Tired of referencing windows or other view-types in your view models? With MvvmElegance's ViewModel-First approach, windows and dialog windows can be displayed by providing the view model. ViewService then finds out which Window type is associated with your view model using the IViewTypeLocator, constructs it, sets its DataContext and displays it. MvvmElegance also allows you to display file dialogs and a built-in message box in an MVVM-compatible way.

To provide user input validation, simply implement IModelValidator<T> as an adapter over your favorite validation framework (e.g. FluentValidation). Then, inherit from the base class ValidatingModelBase and it will take care of running your validations and reporting the results to the view.

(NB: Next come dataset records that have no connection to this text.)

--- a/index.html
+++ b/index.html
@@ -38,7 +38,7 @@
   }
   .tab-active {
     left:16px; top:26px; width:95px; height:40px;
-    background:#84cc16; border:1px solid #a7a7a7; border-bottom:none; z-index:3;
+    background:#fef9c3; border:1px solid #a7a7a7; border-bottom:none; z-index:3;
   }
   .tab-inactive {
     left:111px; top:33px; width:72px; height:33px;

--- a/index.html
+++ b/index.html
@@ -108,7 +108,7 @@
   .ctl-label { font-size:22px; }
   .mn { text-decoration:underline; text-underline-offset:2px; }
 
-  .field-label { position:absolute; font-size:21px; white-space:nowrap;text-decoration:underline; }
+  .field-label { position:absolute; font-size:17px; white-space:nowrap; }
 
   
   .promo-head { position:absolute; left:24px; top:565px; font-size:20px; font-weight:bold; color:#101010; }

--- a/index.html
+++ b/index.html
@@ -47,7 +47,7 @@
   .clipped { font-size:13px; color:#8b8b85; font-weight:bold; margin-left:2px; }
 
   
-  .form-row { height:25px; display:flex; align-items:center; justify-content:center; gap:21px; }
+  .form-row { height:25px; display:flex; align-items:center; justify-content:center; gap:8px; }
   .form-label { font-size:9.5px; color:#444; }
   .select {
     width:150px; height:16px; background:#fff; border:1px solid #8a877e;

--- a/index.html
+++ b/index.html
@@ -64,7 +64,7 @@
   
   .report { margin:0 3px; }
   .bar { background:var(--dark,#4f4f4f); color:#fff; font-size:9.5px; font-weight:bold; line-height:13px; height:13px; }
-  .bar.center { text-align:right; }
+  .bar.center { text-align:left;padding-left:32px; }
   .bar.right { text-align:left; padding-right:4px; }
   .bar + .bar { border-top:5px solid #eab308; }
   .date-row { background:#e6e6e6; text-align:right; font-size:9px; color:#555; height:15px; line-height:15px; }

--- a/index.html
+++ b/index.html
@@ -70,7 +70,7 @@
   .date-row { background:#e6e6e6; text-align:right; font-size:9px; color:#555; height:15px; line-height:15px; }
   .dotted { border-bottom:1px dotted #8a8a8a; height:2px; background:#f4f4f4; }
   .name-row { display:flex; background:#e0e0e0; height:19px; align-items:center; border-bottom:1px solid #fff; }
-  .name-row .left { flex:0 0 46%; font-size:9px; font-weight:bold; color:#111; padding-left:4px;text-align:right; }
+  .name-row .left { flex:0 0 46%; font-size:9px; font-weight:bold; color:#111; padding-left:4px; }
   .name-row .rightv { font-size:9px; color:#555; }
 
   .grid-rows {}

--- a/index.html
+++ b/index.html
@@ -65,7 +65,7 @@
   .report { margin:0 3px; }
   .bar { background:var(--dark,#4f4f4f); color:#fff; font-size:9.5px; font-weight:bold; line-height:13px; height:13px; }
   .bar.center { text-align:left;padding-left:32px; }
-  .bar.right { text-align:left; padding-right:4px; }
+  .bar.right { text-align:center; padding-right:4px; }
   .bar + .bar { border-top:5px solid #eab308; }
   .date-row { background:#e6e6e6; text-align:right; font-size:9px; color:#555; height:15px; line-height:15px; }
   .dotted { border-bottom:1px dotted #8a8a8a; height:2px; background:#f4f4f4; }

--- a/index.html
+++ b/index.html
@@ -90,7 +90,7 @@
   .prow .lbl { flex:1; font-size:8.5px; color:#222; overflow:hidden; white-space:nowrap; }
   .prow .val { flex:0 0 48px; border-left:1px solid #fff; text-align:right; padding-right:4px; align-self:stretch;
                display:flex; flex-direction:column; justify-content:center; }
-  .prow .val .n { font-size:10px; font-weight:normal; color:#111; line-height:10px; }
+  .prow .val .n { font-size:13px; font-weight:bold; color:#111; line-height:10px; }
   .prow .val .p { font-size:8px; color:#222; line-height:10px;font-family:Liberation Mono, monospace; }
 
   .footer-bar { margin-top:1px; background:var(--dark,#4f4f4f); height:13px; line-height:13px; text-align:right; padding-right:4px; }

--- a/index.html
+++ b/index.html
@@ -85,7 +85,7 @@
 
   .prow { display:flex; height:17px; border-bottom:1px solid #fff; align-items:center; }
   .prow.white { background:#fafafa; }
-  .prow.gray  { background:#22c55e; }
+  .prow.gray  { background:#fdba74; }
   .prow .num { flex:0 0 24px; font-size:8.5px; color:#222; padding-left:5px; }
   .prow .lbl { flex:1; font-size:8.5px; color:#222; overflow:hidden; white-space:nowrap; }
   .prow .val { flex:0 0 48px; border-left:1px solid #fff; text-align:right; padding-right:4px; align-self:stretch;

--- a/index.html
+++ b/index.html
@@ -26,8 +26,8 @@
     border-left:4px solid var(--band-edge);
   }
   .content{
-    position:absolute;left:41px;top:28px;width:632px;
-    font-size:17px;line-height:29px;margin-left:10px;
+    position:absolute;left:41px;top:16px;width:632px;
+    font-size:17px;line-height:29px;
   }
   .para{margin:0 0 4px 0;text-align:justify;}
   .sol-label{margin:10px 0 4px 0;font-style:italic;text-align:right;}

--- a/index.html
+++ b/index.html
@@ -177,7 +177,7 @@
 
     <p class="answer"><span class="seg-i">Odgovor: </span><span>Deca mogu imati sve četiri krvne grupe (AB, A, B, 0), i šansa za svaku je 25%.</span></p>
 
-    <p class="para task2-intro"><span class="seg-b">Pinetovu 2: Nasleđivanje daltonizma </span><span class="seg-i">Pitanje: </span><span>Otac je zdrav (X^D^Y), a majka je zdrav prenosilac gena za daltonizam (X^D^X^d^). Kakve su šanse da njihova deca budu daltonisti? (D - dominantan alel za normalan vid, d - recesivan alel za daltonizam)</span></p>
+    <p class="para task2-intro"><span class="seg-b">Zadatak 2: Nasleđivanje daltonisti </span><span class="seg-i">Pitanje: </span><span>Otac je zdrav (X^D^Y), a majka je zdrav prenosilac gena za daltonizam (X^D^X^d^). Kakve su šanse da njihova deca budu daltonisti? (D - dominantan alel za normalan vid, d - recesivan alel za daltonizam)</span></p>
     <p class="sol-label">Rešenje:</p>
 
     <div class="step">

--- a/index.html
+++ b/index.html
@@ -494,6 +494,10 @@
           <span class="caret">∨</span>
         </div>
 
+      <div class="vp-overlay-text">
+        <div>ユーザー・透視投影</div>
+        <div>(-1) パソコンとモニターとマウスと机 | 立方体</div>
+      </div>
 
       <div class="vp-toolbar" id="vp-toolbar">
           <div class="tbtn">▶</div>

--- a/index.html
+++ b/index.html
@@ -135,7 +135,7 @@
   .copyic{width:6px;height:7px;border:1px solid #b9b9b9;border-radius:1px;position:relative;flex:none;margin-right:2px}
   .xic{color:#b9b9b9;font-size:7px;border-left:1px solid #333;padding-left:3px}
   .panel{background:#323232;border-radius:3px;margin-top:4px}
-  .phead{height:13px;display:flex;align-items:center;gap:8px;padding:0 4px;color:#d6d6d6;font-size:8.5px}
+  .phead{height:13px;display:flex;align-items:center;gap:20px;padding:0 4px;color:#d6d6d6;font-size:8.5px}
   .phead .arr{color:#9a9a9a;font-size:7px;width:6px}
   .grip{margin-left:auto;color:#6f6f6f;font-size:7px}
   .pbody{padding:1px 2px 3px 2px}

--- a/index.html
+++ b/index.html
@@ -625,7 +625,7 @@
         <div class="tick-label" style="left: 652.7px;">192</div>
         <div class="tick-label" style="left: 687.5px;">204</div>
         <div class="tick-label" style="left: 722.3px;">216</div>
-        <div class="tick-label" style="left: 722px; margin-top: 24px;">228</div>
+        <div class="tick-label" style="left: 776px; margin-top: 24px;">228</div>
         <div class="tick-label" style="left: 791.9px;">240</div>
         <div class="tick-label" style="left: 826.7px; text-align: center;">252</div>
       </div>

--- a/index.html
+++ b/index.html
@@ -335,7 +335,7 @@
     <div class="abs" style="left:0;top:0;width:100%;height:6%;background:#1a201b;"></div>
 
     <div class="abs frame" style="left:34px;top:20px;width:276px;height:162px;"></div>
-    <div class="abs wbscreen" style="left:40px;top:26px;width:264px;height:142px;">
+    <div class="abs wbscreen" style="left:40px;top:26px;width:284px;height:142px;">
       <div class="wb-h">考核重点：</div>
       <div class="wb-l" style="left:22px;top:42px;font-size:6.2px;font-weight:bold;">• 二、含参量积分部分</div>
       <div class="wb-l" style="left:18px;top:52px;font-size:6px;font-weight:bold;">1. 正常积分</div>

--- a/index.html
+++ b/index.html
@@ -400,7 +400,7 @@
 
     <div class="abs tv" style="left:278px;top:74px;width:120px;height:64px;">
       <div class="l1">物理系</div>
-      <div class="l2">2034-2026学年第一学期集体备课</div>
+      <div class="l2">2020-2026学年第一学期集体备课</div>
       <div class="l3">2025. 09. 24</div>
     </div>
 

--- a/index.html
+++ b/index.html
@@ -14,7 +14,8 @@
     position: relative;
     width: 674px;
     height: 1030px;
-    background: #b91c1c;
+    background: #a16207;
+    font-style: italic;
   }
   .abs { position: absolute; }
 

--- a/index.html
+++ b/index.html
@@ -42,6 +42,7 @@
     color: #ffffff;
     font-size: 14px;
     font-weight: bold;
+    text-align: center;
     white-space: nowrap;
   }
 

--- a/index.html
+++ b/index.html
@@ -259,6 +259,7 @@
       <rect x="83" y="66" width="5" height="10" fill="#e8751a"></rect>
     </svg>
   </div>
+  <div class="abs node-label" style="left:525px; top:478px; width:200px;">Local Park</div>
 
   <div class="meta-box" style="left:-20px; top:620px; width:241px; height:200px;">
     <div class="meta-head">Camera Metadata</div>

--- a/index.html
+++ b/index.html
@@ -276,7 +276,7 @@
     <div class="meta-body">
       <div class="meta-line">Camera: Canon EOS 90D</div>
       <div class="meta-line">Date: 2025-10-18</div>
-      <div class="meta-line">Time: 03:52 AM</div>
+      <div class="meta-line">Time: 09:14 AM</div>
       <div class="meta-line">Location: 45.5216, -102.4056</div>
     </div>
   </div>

Both the Screen class and all conductors inherit from ValidatingModelBase.

With the IEventAggregator you can send messages between your view models. Simply subscribe to an event to receive notifications in a callback of your choice, and unsubscribe using the returned IDisposable. The EventAggregator is thread-safe, which means you can safely publish events from the thread pool or a dedicated thread. It also allows you to always run a callback on the UI thread, regardless of which thread the event was raised on.

Threading can be hard: sometimes you get events from the thread pool, sometimes it's in an asynchronous context and other times it's not. With MvvmElegance's Dispatch class it's easy to send work to be executed on the UI thread. It provides synchronous and asynchronous dispatcher methods, in addition to one that executes in-place or on-post depending on whether it's already on the UI thread. Dispatch also provides a TaskScheduler for easy UI-thread execution of ContinueWith callbacks on Tasks.